# [Dataset extract]
__________
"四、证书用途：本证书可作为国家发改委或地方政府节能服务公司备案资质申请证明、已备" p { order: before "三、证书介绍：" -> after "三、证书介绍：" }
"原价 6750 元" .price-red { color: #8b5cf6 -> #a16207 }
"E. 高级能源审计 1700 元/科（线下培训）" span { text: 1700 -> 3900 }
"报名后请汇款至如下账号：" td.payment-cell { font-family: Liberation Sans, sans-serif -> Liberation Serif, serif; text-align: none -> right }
__________
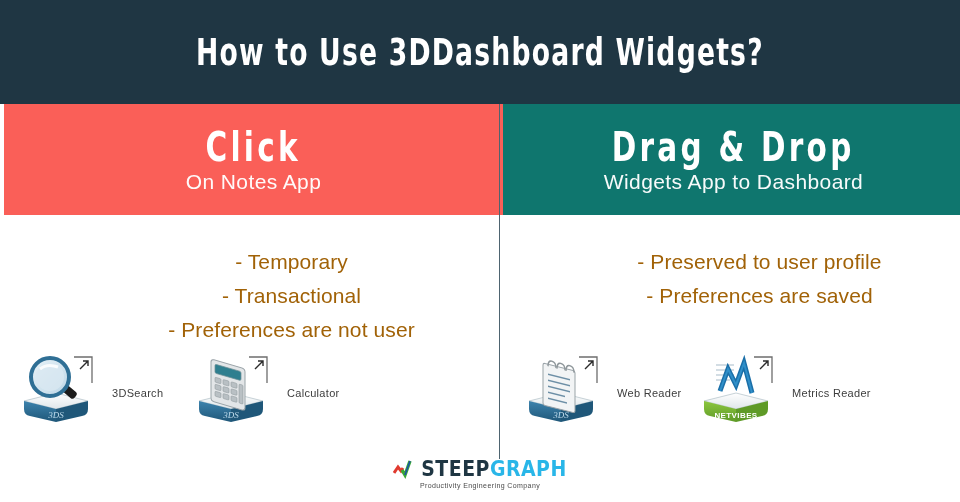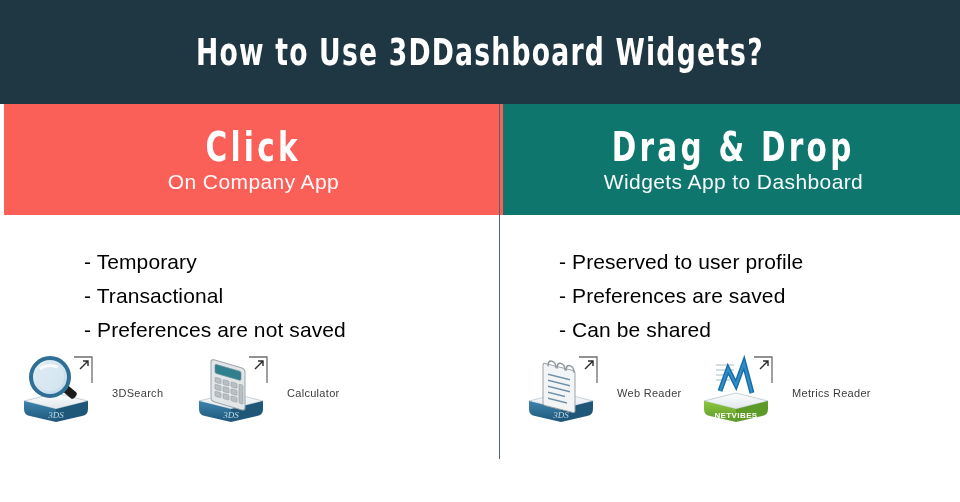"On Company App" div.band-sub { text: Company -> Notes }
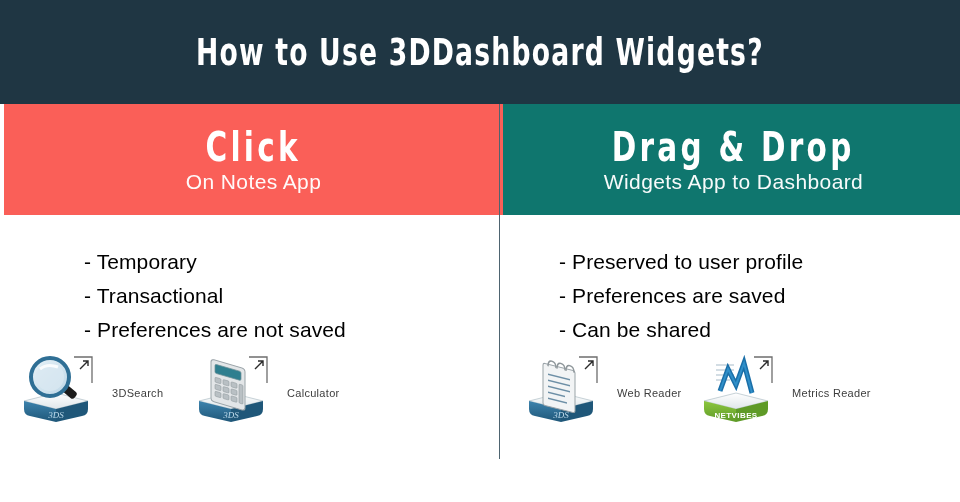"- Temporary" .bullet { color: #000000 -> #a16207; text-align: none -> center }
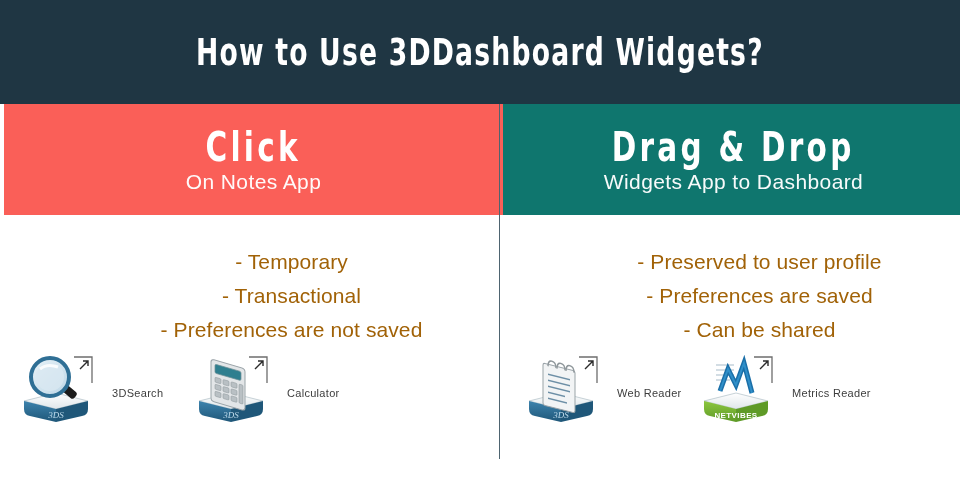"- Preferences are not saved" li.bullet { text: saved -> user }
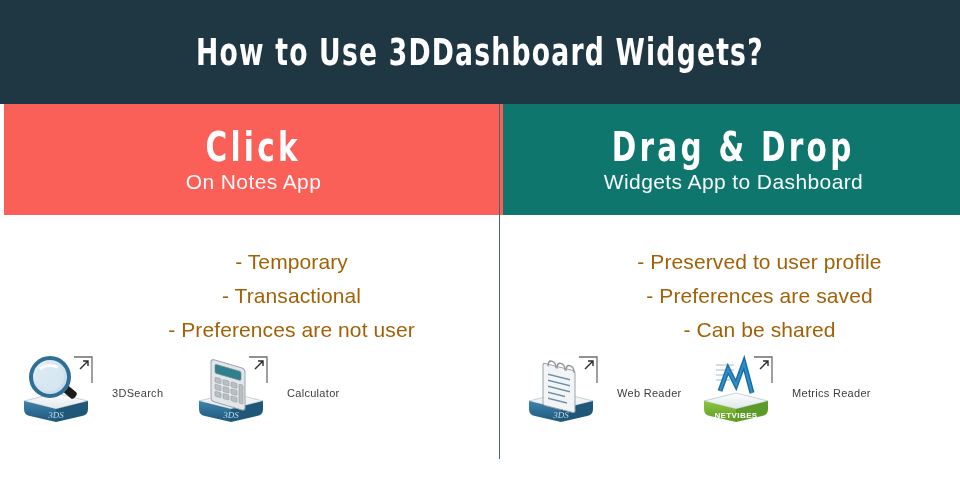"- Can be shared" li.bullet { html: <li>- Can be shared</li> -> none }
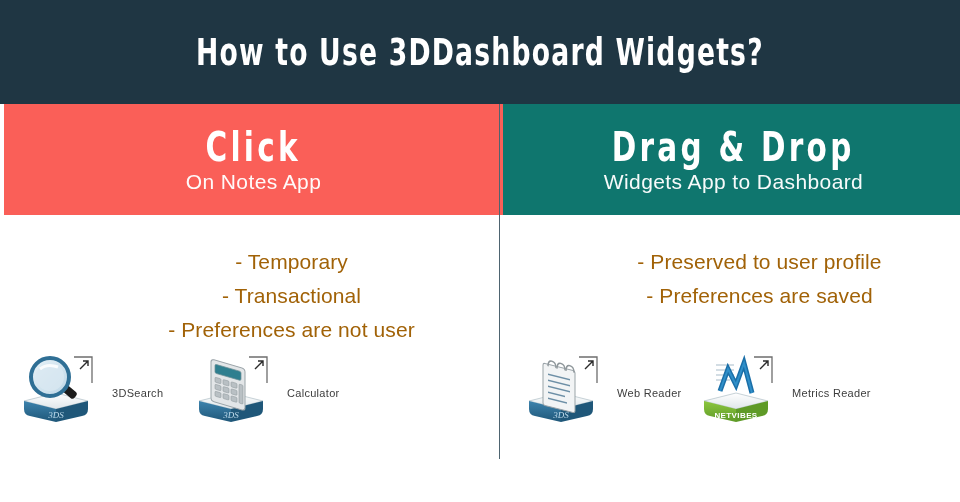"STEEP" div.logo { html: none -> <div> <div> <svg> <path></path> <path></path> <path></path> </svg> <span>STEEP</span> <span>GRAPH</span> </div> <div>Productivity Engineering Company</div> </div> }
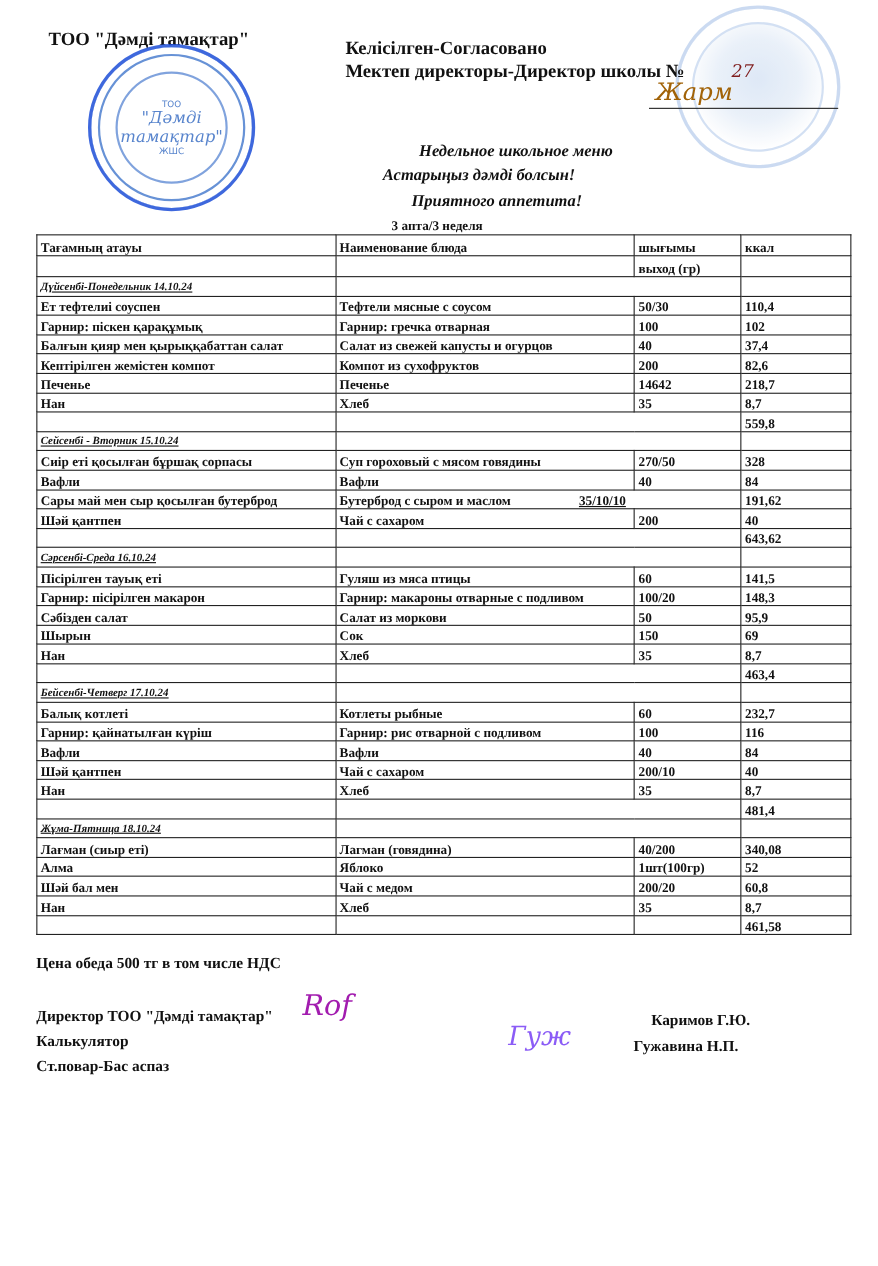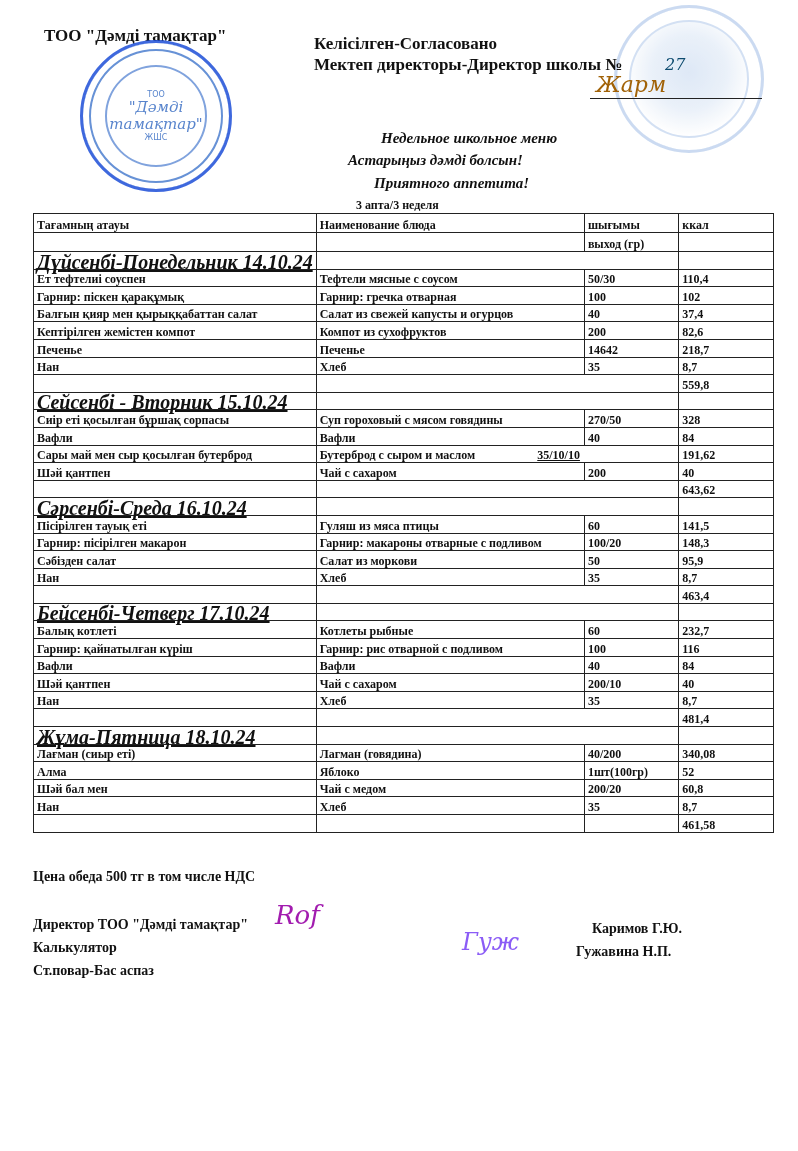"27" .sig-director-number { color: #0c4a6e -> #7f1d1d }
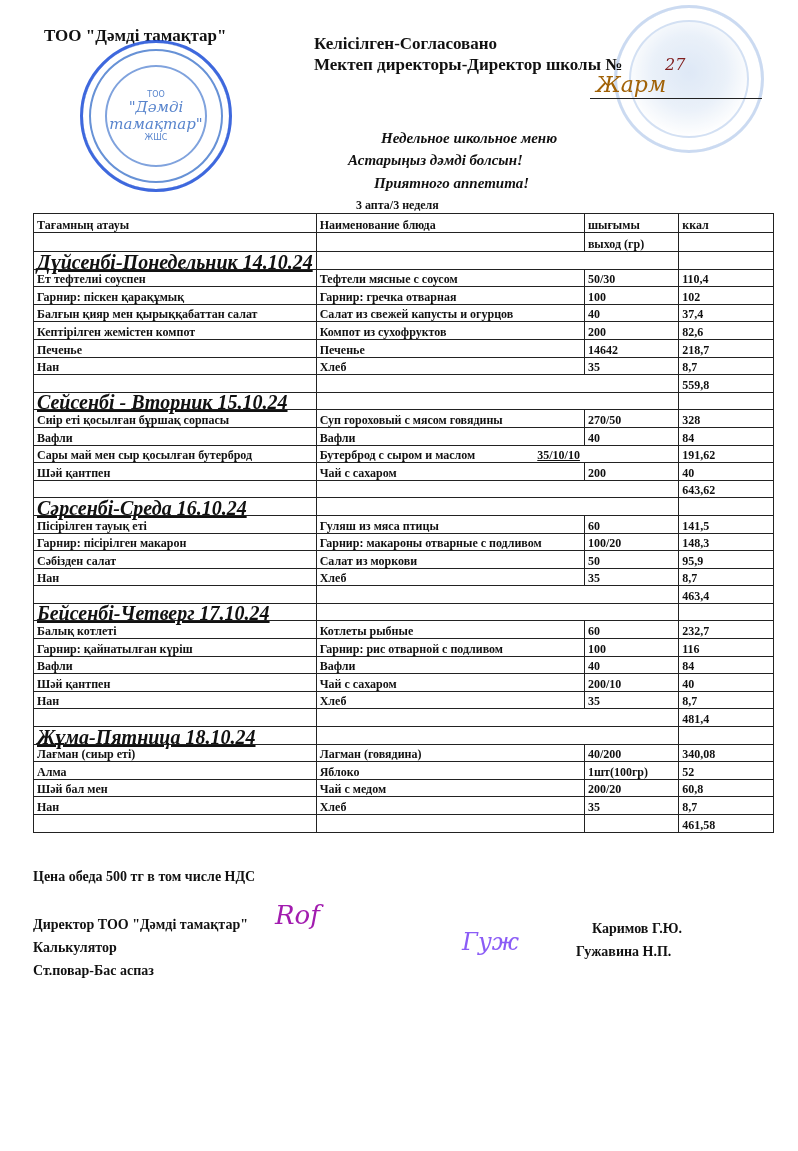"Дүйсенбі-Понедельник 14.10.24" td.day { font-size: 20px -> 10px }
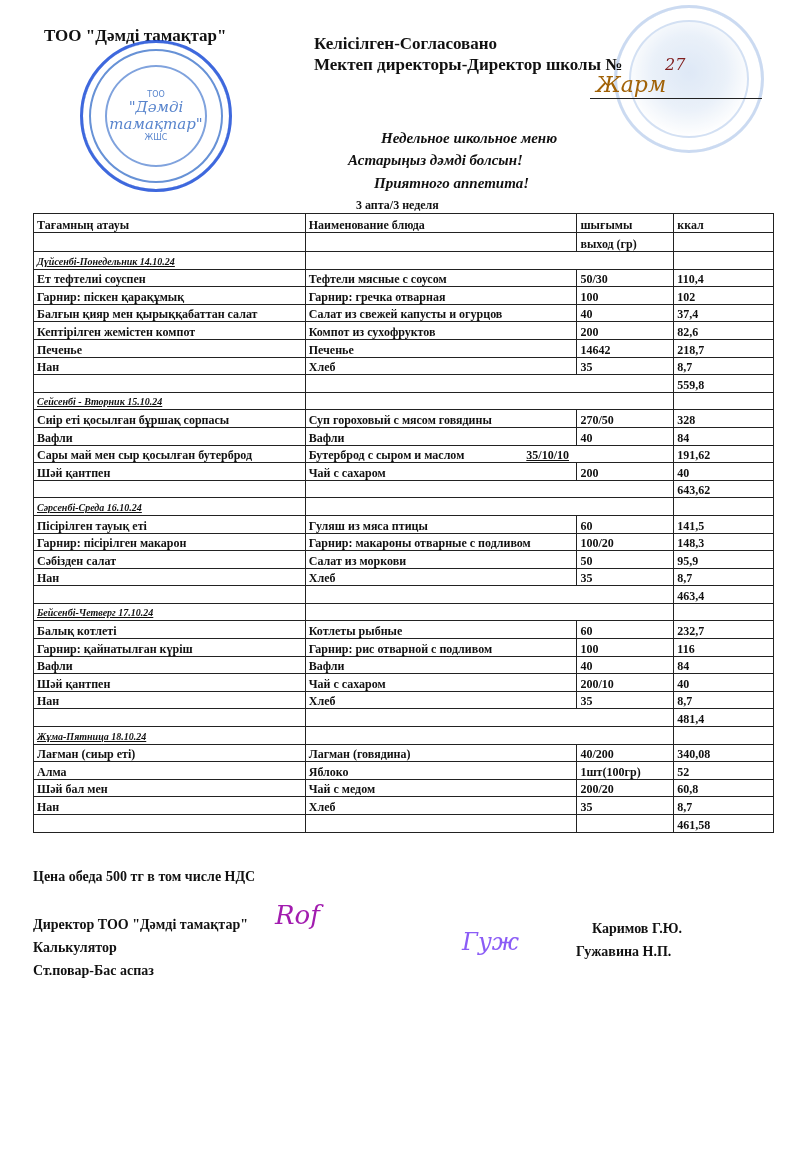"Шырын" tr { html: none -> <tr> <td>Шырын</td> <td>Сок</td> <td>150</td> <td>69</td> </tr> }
__________
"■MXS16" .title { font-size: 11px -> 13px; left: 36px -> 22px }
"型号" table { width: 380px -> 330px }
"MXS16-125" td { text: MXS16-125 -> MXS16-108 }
__________
# [Task prompt]
Take the material above and output only the lines from the one that contains "none -> <div>" through the one that contains "none -> <tr>", ends included and images left out.

# [Solution]
"STEEP" div.logo { html: none -> <div> <div> <svg> <path></path> <path></path> <path></path> </svg> <span>STEEP</span> <span>GRAPH</span> </div> <div>Productivity Engineering Company</div> </div> }
"27" .sig-director-number { color: #0c4a6e -> #7f1d1d }
"Дүйсенбі-Понедельник 14.10.24" td.day { font-size: 20px -> 10px }
"Шырын" tr { html: none -> <tr> <td>Шырын</td> <td>Сок</td> <td>150</td> <td>69</td> </tr> }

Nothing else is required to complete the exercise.